Initialize the DeepSpeed Engine.

Parameters:
  • args – an object containing local_rank and deepspeed_config fields. This is optional if config is passed.
  • model – Required: nn.module class before apply any wrappers
  • optimizer – Optional: a user defined optimizer, this is typically used instead of defining an optimizer in the DeepSpeed json config.
  • model_parameters – Optional: An iterable of torch.Tensors or dicts. Specifies what Tensors should be optimized.
  • training_data – Optional: Dataset of type torch.utils.data.Dataset
  • lr_scheduler – Optional: Learning Rate Scheduler Object.
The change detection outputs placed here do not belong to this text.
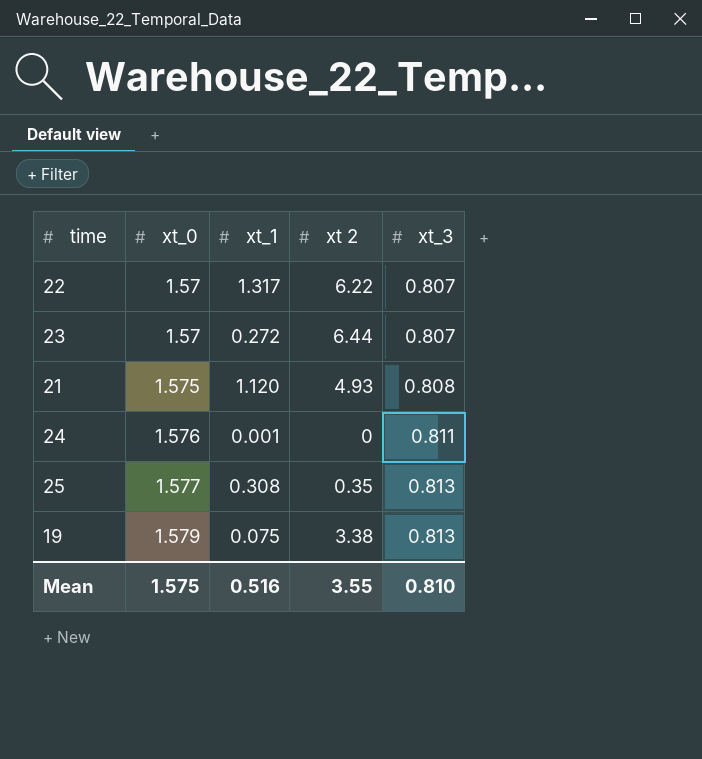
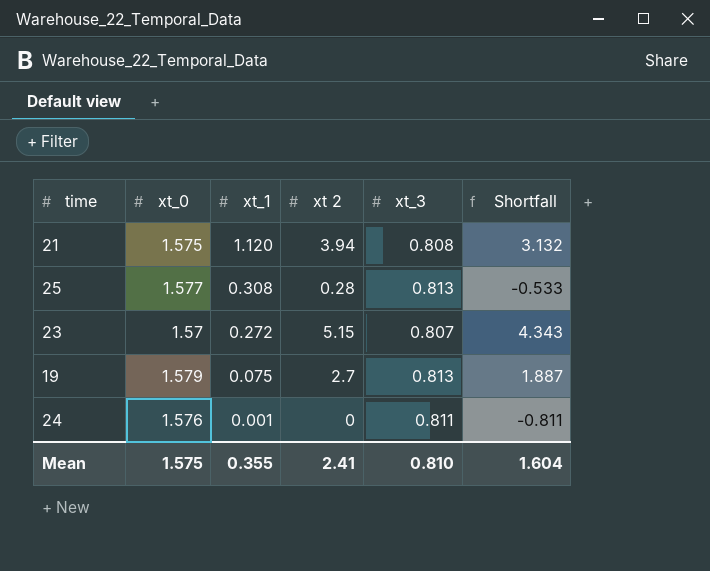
row order: xt_0 ascending -> xt_1 descending
column Shortfall | formula: none -> [xt 2] - [xt_3]
row 22: 1.57 | 1.317 | 6.22 | 0.807 -> none
21 | xt 2: 4.93 -> 3.94
25 | xt 2: 0.35 -> 0.28
23 | xt 2: 6.44 -> 5.15
19 | xt 2: 3.38 -> 2.7
Mean | xt_1: 0.516 -> 0.355
Mean | xt 2: 3.55 -> 2.41

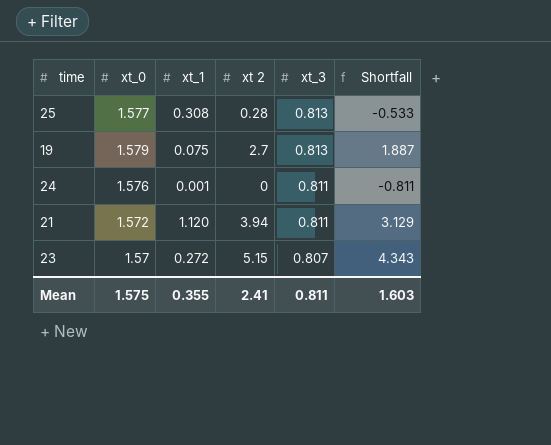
row order: xt_1 descending -> xt_3 descending
21 | xt_0: 1.575 -> 1.572
21 | xt_3: 0.808 -> 0.811
21 | Shortfall: 3.132 -> 3.129
Mean | xt_3: 0.810 -> 0.811
Mean | Shortfall: 1.604 -> 1.603

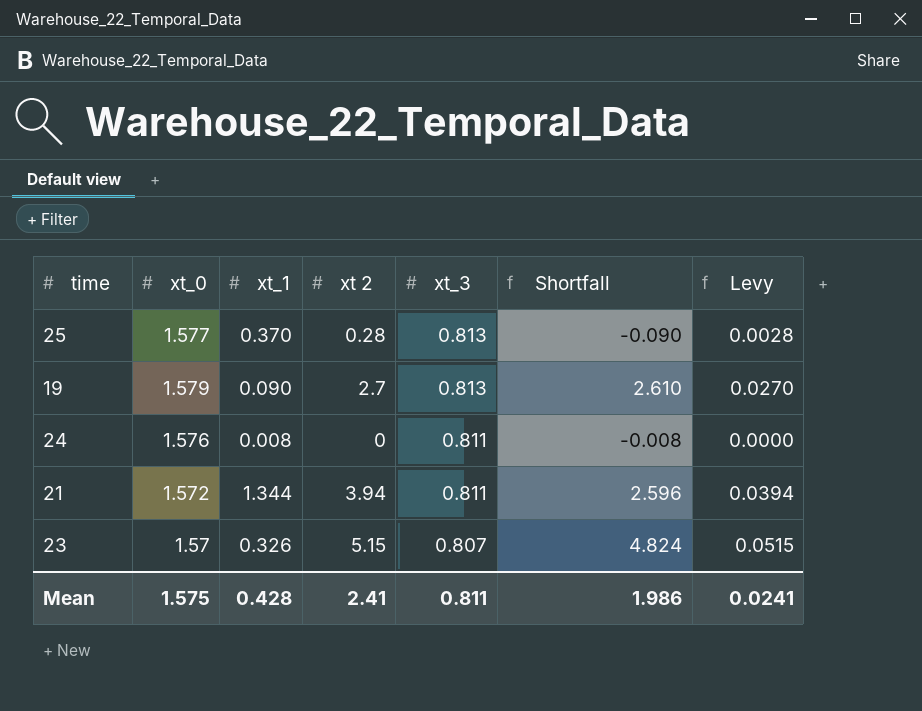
column Shortfall | formula: [xt 2] - [xt_3] -> [xt 2] - [xt_1]
column Levy | formula: none -> [xt 2] * 0.01
25 | xt_1: 0.308 -> 0.370
19 | xt_1: 0.075 -> 0.090
24 | xt_1: 0.001 -> 0.008
21 | xt_1: 1.120 -> 1.344
23 | xt_1: 0.272 -> 0.326
Mean | xt_1: 0.355 -> 0.428
Mean | Shortfall: 1.603 -> 1.986

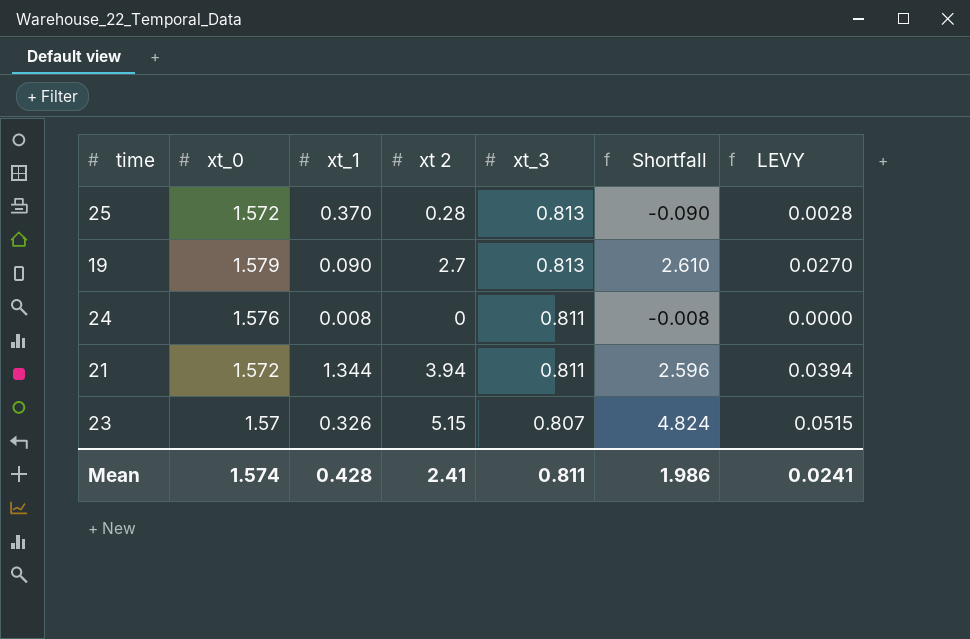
column name: Levy -> LEVY
25 | xt_0: 1.577 -> 1.572
Mean | xt_0: 1.575 -> 1.574

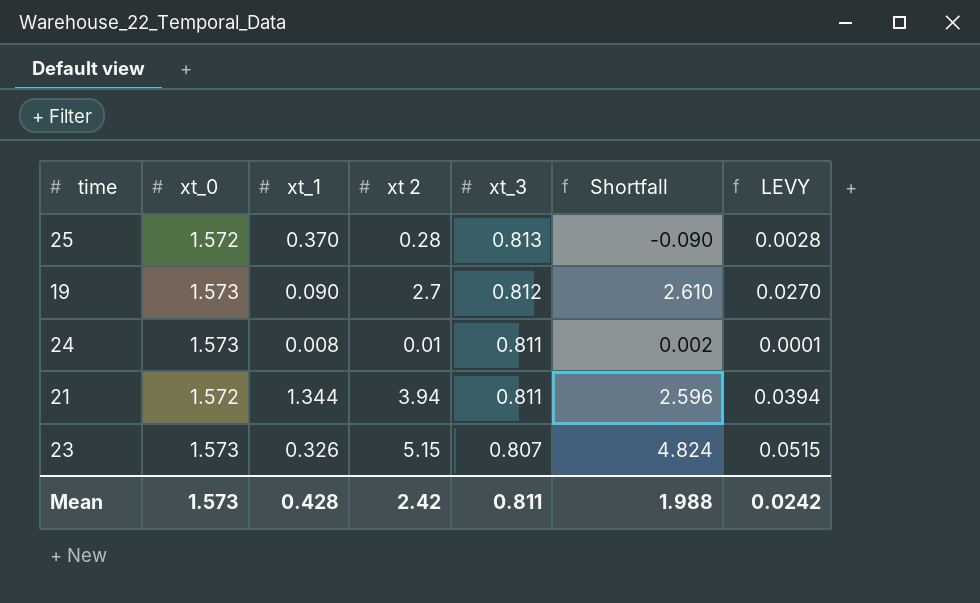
19 | xt_0: 1.579 -> 1.573
19 | xt_3: 0.813 -> 0.812
24 | xt_0: 1.576 -> 1.573
24 | xt 2: 0 -> 0.01
24 | Shortfall: -0.008 -> 0.002
24 | LEVY: 0.0000 -> 0.0001
23 | xt_0: 1.57 -> 1.573
Mean | xt_0: 1.574 -> 1.573
Mean | xt 2: 2.41 -> 2.42
Mean | Shortfall: 1.986 -> 1.988
Mean | LEVY: 0.0241 -> 0.0242

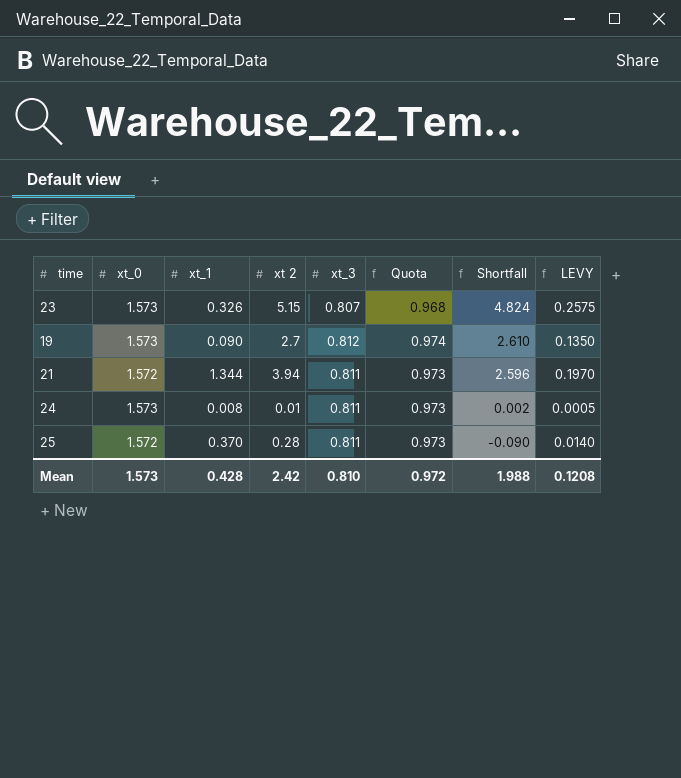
row order: xt_3 descending -> Shortfall descending
column Quota | formula: none -> [xt_3] * 1.2
column LEVY | formula: [xt 2] * 0.01 -> [xt 2] * 0.05
25 | xt_3: 0.813 -> 0.811
Mean | xt_3: 0.811 -> 0.810
Mean | LEVY: 0.0242 -> 0.1208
It should define a get_lr(), step(), state_dict(), and load_state_dict() methods
  • mpu – Optional: A model parallelism unit object that implements get_{model,data}_parallel_{rank,group,world_size}()
  • dist_init_required – Optional: None will auto-initialize torch.distributed if needed, otherwise the user can force it to be initialized or not via boolean.
  • collate_fn – Optional: Merges a list of samples to form a mini-batch of Tensor(s). Used when using batched loading from a map-style dataset.
  • config – Optional: Instead of requiring args.deepspeed_config you can pass your deepspeed config as an argument instead, as a path or a dictionary.
  • config_params – Optional: Same as config, kept for backwards compatibility.
Returns:

A tuple of engine, optimizer, training_dataloader, lr_scheduler

  • engine: DeepSpeed runtime engine which wraps the client model for distributed training.
  • optimizer: Wrapped optimizer if a user defined optimizer is supplied, or if optimizer is specified in json config else None.
  • training_dataloader: DeepSpeed dataloader if training_data was supplied, otherwise None.
  • lr_scheduler: Wrapped lr scheduler if user lr_scheduler is passed, or if lr_scheduler specified in JSON configuration. Otherwise None.

Distributed Initialization

Optional distributed backend initializating separate from deepspeed.initialize(). Useful in scenarios where the user wants to use torch distributed calls before calling deepspeed.initialize(), such as when using model parallelism, pipeline parallelism, or certain data loader scenarios.

deepspeed.init_distributed(dist_backend='nccl', auto_mpi_discovery=True, distributed_port=29500, verbose=True, timeout=datetime.timedelta(seconds=1800), init_method=None)[source]

Initialize torch.distributed backend, potentially performing MPI discovery if needed

Parameters:
  • dist_backend – Optional (str). torch distributed backend, e.g., nccl, mpi, gloo
  • Optional (auto_mpi_discovery) –
  • distributed_port – Optional (int). torch distributed backend port
  • verbose – Optional (bool). verbose logging
  • timeout – Optional (timedelta). Timeout for operations executed against the process group. Default value equals 30 minutes.
  • init_method – Optional (string). Torch distributed, URL specifying how to initialize the process group. Default is “env://” if no init_method or store is specified.